== EXERCISE MATERIAL ==

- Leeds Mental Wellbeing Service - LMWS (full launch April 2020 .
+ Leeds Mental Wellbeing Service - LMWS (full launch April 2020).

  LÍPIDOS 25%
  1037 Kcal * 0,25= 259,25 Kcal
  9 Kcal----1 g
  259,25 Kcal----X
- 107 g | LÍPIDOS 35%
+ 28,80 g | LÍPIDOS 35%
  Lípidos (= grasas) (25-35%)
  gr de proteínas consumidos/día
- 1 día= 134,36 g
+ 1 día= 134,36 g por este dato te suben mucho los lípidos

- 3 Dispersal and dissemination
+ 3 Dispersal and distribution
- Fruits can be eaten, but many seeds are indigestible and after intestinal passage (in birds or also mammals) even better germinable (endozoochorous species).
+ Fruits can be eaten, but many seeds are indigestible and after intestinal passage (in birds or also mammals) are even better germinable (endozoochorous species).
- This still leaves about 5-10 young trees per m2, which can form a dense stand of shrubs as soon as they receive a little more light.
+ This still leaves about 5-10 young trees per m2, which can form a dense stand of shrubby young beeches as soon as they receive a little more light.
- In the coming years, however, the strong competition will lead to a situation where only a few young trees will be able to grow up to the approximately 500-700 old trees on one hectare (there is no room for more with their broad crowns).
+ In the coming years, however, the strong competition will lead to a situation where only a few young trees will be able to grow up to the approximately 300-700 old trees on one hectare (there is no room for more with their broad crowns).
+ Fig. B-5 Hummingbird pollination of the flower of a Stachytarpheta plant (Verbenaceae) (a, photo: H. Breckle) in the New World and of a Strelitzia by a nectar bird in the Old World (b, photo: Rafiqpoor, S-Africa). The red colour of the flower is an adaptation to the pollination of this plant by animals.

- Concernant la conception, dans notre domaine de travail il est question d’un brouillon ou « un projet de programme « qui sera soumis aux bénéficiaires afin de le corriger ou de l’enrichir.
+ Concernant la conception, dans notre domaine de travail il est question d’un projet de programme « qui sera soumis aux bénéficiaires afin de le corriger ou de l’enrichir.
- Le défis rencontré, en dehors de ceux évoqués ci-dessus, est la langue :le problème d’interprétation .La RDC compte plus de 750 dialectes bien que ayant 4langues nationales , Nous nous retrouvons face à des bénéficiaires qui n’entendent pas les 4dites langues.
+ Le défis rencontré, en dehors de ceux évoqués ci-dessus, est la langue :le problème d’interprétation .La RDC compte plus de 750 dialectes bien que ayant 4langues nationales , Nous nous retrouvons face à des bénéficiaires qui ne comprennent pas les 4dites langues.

===

**PROBLEM TO SOLVE:** Scan the records for the string "conception" and show every line that contains it.

**RESPONSE TO THIS EXERCISE:**
- Concernant la conception, dans notre domaine de travail il est question d’un brouillon ou « un projet de programme « qui sera soumis aux bénéficiaires afin de le corriger ou de l’enrichir.
+ Concernant la conception, dans notre domaine de travail il est question d’un projet de programme « qui sera soumis aux bénéficiaires afin de le corriger ou de l’enrichir.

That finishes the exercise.